But back to my entire point. I don't see any logical reason that SUCSS or the state or the exemption board or WHOEVER would care that the numbers of civil servants are declining while the number of APs are growing. Fewer people that they have to keep track of and worry about. Even if the University were breaking the rules and hiring APs into civil service jobs, who cares? Oh, the unions do. Because it is their revenue that drops. The state doesn't lose a thing. 

Sid Saltfork wrote on October 11, 2012 at 11:10 am

Mike;  It is about nepotism.  It is about state oversight versus each university human resource department doing whatever they want, and not following state hiring policy.  There is no conspiracy between SUCCS, and the unions.  If you ever sat down with Tom Morelock, and discussed it; you would understand it better.  I am sorry about your anti-union feelings; but it has nothing to do with unions.  People do care about the universities breaking the rules..

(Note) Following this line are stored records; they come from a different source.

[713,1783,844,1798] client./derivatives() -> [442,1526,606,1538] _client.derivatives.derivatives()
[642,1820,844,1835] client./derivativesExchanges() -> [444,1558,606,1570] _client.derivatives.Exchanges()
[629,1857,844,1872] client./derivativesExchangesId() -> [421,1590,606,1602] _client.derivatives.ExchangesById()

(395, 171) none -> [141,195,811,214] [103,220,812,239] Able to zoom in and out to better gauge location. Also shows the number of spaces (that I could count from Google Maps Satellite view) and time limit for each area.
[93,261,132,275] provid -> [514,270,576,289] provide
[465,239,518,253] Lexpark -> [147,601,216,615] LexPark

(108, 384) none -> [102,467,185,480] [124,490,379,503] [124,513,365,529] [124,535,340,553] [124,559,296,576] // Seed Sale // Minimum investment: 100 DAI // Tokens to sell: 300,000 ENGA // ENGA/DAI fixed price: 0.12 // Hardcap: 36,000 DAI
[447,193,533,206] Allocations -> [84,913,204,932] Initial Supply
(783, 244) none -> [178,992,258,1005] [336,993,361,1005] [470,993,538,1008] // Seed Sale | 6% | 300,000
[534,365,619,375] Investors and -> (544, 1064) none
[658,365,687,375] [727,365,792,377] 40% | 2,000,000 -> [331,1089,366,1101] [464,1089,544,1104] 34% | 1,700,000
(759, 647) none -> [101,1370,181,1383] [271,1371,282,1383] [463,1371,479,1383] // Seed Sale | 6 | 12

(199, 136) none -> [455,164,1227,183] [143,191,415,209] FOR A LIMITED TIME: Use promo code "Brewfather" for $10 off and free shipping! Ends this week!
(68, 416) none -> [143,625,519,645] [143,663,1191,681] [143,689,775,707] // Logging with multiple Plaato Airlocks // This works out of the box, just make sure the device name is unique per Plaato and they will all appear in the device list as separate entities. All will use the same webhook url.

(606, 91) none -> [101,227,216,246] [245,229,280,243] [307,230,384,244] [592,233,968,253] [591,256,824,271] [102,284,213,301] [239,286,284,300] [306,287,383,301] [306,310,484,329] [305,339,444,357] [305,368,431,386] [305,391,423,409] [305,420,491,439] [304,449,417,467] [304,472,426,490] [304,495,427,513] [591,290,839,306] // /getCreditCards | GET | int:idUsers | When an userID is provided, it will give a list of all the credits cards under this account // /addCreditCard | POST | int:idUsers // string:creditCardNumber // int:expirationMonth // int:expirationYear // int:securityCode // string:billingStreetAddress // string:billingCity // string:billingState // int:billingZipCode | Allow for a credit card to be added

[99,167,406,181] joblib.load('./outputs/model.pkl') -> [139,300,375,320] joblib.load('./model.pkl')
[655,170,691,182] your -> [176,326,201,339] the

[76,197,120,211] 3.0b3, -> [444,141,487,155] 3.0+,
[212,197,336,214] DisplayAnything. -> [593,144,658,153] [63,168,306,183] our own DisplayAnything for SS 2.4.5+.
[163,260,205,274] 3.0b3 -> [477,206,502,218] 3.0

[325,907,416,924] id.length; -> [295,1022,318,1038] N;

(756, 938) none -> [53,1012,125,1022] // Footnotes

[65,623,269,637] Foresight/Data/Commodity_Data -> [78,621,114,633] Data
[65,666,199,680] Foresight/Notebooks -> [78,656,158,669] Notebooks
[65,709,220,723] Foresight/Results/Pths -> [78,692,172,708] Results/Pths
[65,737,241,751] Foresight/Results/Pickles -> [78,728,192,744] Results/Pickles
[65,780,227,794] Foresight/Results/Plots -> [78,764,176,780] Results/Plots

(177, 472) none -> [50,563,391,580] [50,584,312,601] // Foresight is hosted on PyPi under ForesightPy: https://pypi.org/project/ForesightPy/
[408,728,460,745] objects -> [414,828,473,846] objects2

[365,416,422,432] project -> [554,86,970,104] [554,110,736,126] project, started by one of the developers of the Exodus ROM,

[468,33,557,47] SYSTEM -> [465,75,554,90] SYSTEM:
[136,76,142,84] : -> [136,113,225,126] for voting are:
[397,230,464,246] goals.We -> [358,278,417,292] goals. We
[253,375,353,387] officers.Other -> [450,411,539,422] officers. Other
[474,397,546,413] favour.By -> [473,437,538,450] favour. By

ClearVision wrote on October 11, 2012 at 9:10 pm

This has everything to do with unions. The article itself states that unions want more members, for the sole purpose of getting more money, and more power.

Tell me this. Why do primary school unions go on and on about the importance of local control, yet when we get to secondary education all of a sudden we need some distant state bozo deciding who and how people get hired? Who knows best what talents and skills are needed for local positions? Forget the red herring of nepotism (sounds a lot like the whole nonexistent right-wing voter fraud noise), how about some honest facts that aren't simple-minded union cheerleading?

Sid Saltfork wrote on October 12, 2012 at 9:10 am

ClearVison;  Who wrote the article?  The News Gazette works anti-union views into any article that they can use to incite you.  There is no connection between the State University Civil Service System, and the unions.  Your using "apples, and oranges" logic comparing primary school unions to this issue.  The state legislature created the "state bozo" as you call it to prevent skirting laws, and rules in hiring state university employees.  

Gee, I hope you do not teach at the university.  Your rant has no logical base.

Bulldogmojo wrote on October 11, 2012 at 4:10 pm

There are actually quite a large number of union represented civil service positons that require a degree. If you go to the civil service website and look through some of the descriptions you would know this. Let me give you an obvious one...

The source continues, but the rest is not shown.